Après avoir cité les affiliations de Hojeiri à des brigades terroristes, dont une qui était composée de Libanais et de Syriens, l'armée précise que ce dernier avait, avec la complicité d'Abou Ali el-Yabroudi, rassemblé des informations sur le timing et le lieu de la réunion du Conseil des ulémas du Qalamoun à Ersal. Ils avaient par la suite chargé un Syrien, Abou Firas, de piéger une moto et de la garer près du lieu de réunion du Conseil, le 5 novembre. L'attentat avait fait cinq morts et six blessés.
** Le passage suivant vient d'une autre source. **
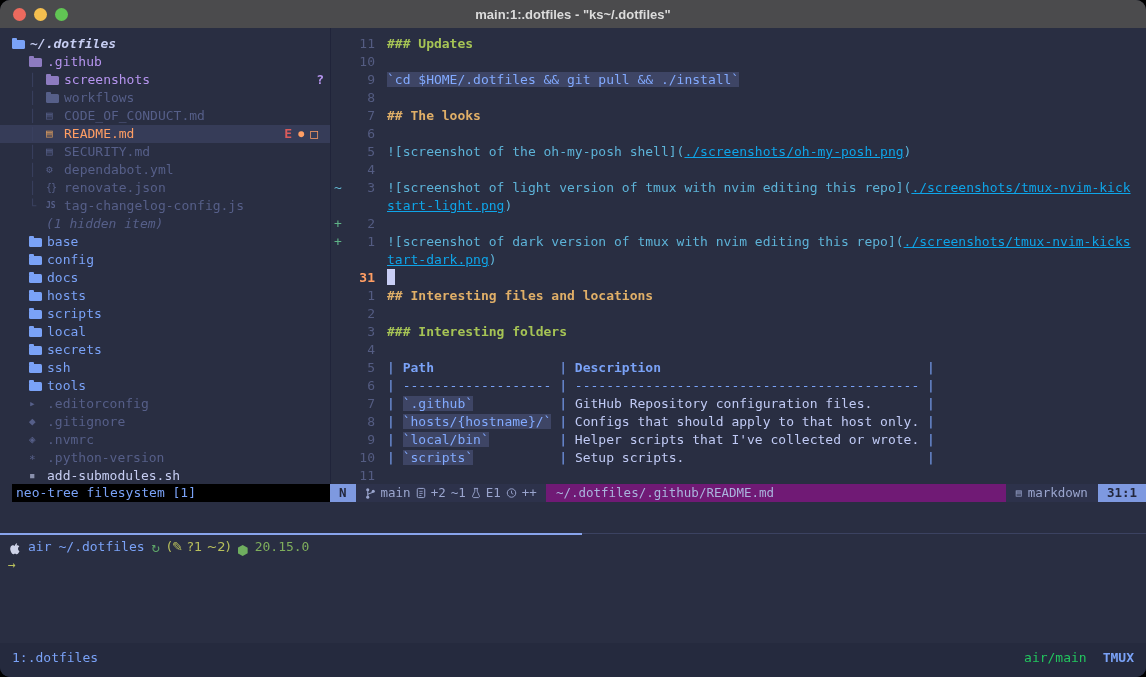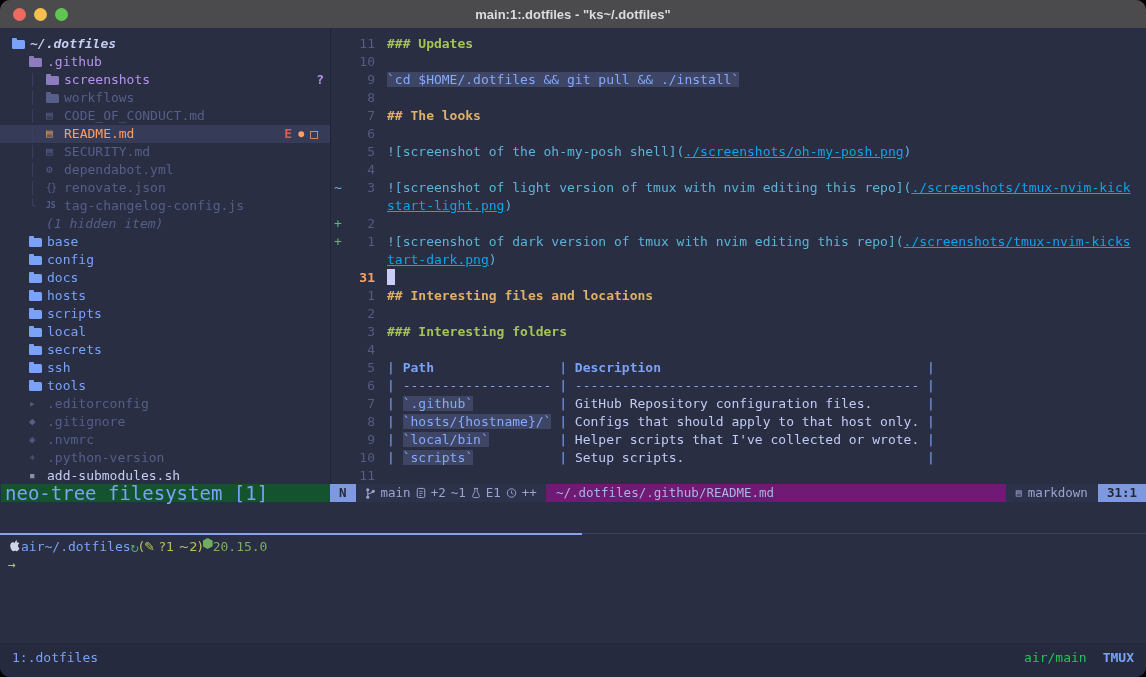"neo-tree filesystem [1]" .ntbar { background: #14532d -> #000000; font-size: 19px -> 13px; left: 1px -> 12px }
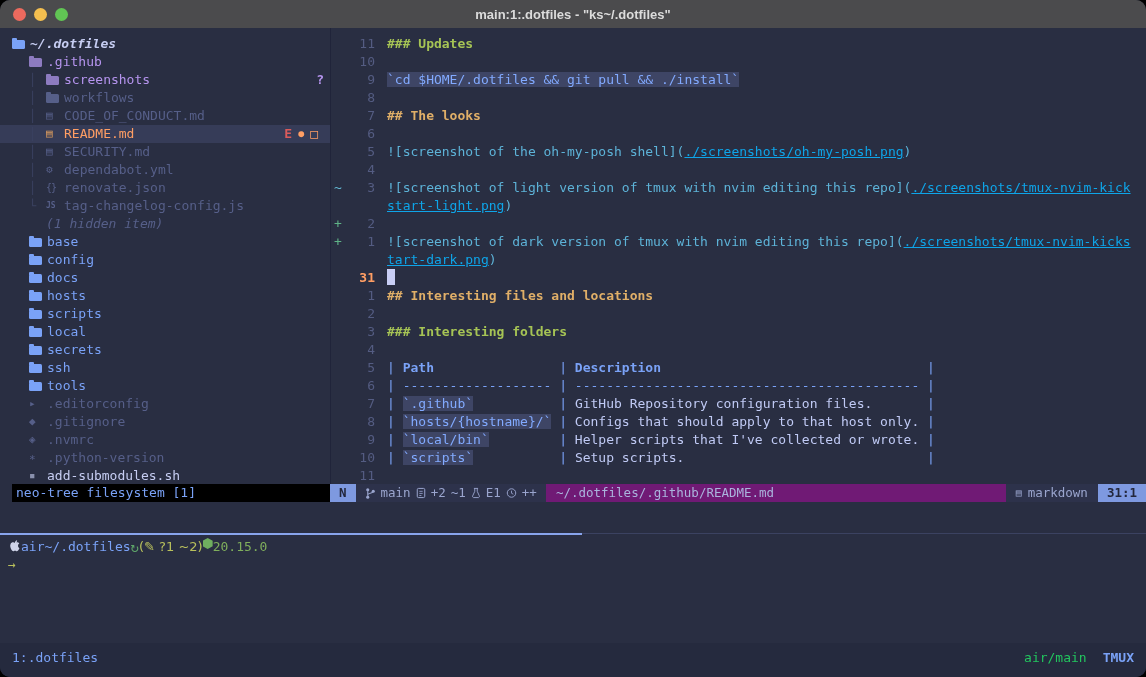"air" .prompt { align-items: flex-start -> flex-end; gap: none -> 7px }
Le lendemain, les trois hommes ont pris pour cible un véhicule de l'armée libanaise qui se dirigeait vers le lieu de l'explosion. Cinq soldats avaient été légèrement blessés.
Le détenu a également reconnu que le groupe d'Abou Ali el-Yabroudi a piégé cinq voitures dans le but de les faire exploser près de positions de l'armée et faciliter l'entrée, à Tripoli, depuis la Syrie, d'éléments armés. Les membres du groupe ont piégé aussi dix motos dans le but de perpétrer des assassinats à Ersal.
Hojeiri a aussi fondé à Ersal un groupe qui travaille au profit du groupe État islamique. Son rôle était de surveiller les personnes qui travaillent au sein des appareils sécuritaires libanais.
Des perquisitions en série
Sur un autre plan, après le démantèlement du réseau de terroristes responsables du double attentat de Bourj el-Brajneh, l'armée a effectué une série de perquisitions dans plusieurs régions libanaises, à la recherche d'éléments soupçonnés de liens avec l'État islamique.
Un groupe de Syriens a ainsi été interpellé à Bqayaa, dans la région frontalière de Wadi Khaled, au Liban-Nord, où un homme, dont l'identité n'a pas été révélée, a été trouvé en possession d'armes, d'une longue vue et d'uniformes militaires de camouflage. Un Libanais chez qui des armes et des munitions ont été également trouvées a été arrêté, dans le cadre de la même opération.
Parallèlement, des perquisitions ont été effectuées dans le quartier de Kobbé à Tripoli où l'armée n'a pas cependant fait état d'arrestations.